1. First sort the beans, and then soak in cold water overnight.

2. In the morning, drain the water from the beans.

3. Transfer the beans to the multicooker bowl, fill it completely with water, close the lid. Turn on the "Extinguishing" mode by setting the time to 45 minutes.

4. At this time, prepare the vegetables - peel and wash them.

5. Grate the carrots.

6. Zucchini cut into strips.

7. Onion chop finely with a sharp knife.

8. Transfer the beans from the multicooker to a separate container and remember it slightly.

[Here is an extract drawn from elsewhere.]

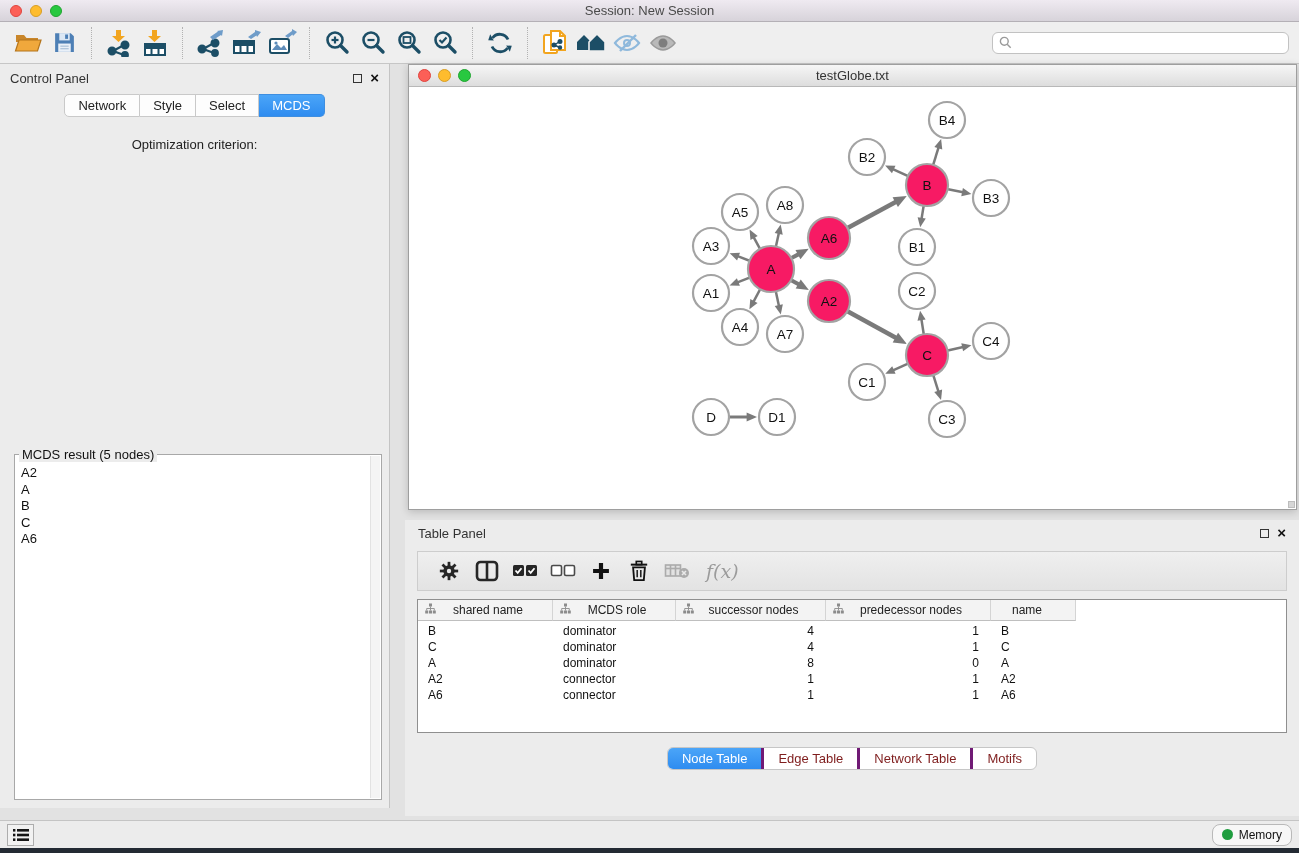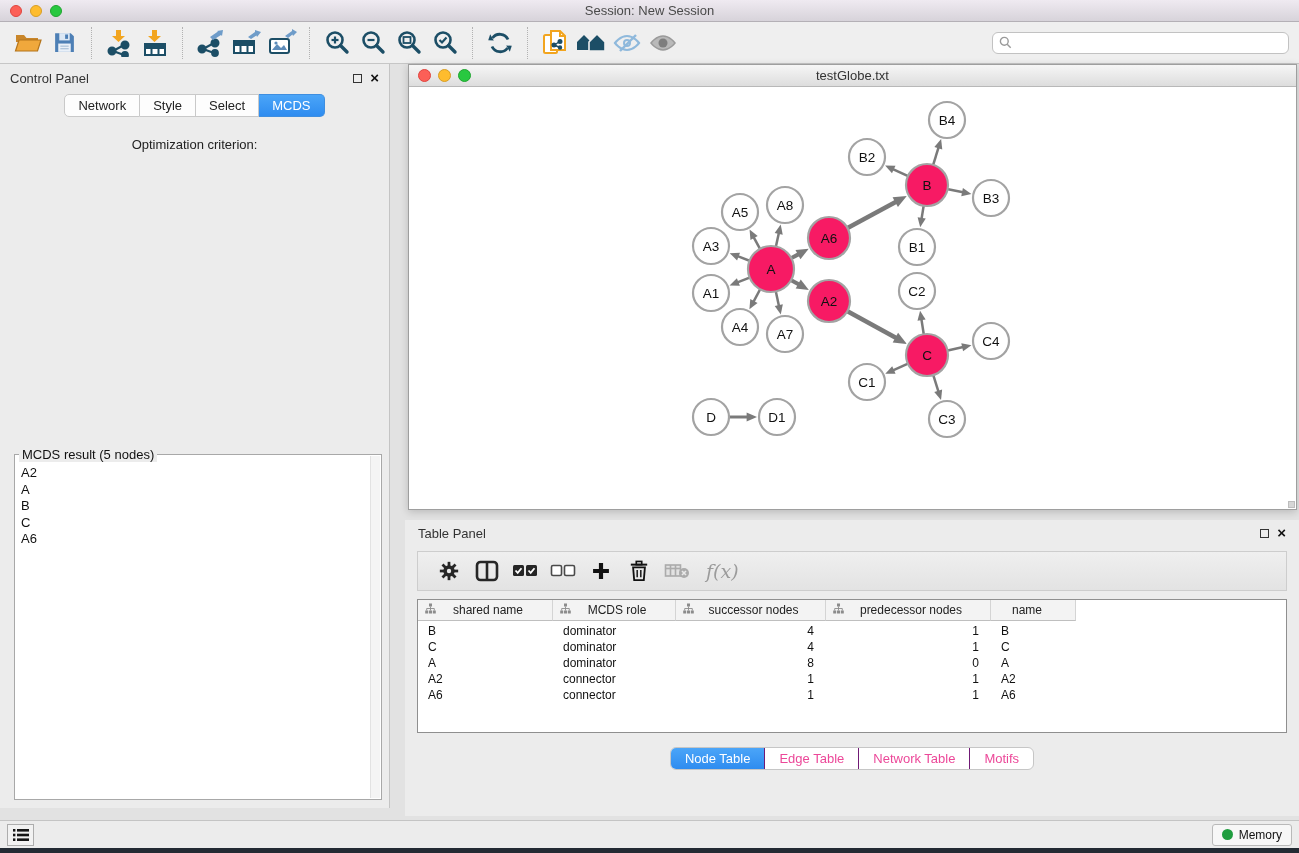"Edge Table" .seg-item { border-left: 1px solid #701a75 -> 3px solid #701a75; color: #ec4899 -> #7f1d1d }
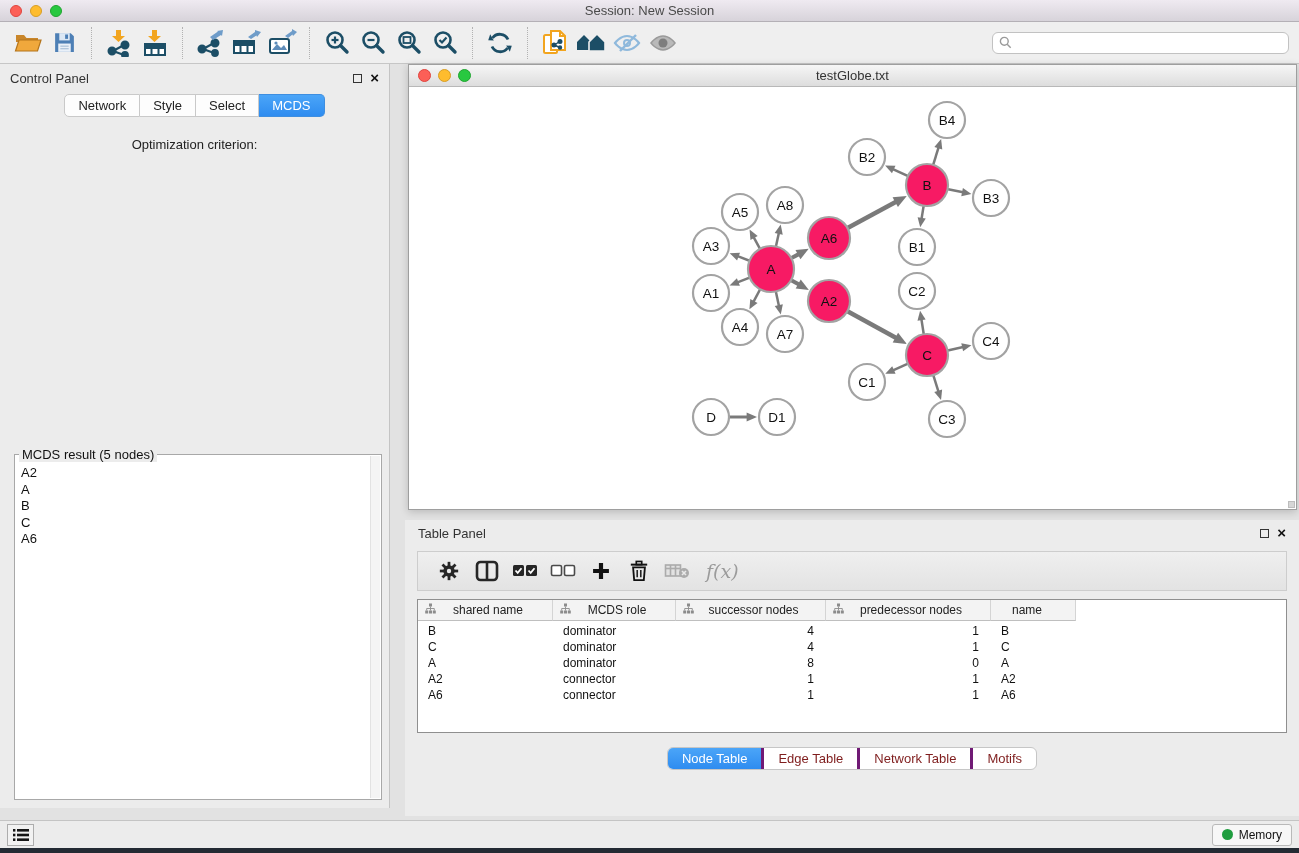"Memory" .memory-btn { border-radius: 3px -> 8px }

Be sure to half the grains must remain intact.

9. Pour oil into the multicooker bowl, turn on the "Frying" mode.

10. Fry the onions and carrots, stirring all the time.

11. Add the tomato paste, zucchini and garlic crushed on the press.

12. Put the beans back into the pot for the multicooker, add spices, sugar and salt, mix.

13. In the "Extinguishing" mode, cook another 15 minutes.

14. Cut the greens and add it to the finished lobio.

15. Serve the dish in a large flat plate with tortillas.

Georgian Lobio - Tips and Tricks

• If the beans are not fresh, then before cooking it must be sorted.

• Do not repack the main dish, otherwise all the vegetables will boil and it will turn into porridge.

• Try not to overdo it with seasonings, otherwise you can spoil the taste of the dish.

• Beans will be ready if at least one of the beans begins to peel off the skin.

• Vinegar in recipes can be used by anyone. It is desirable that it be natural.

• Although the dish is low-calorie, remember that white beans are still too heavy to digest.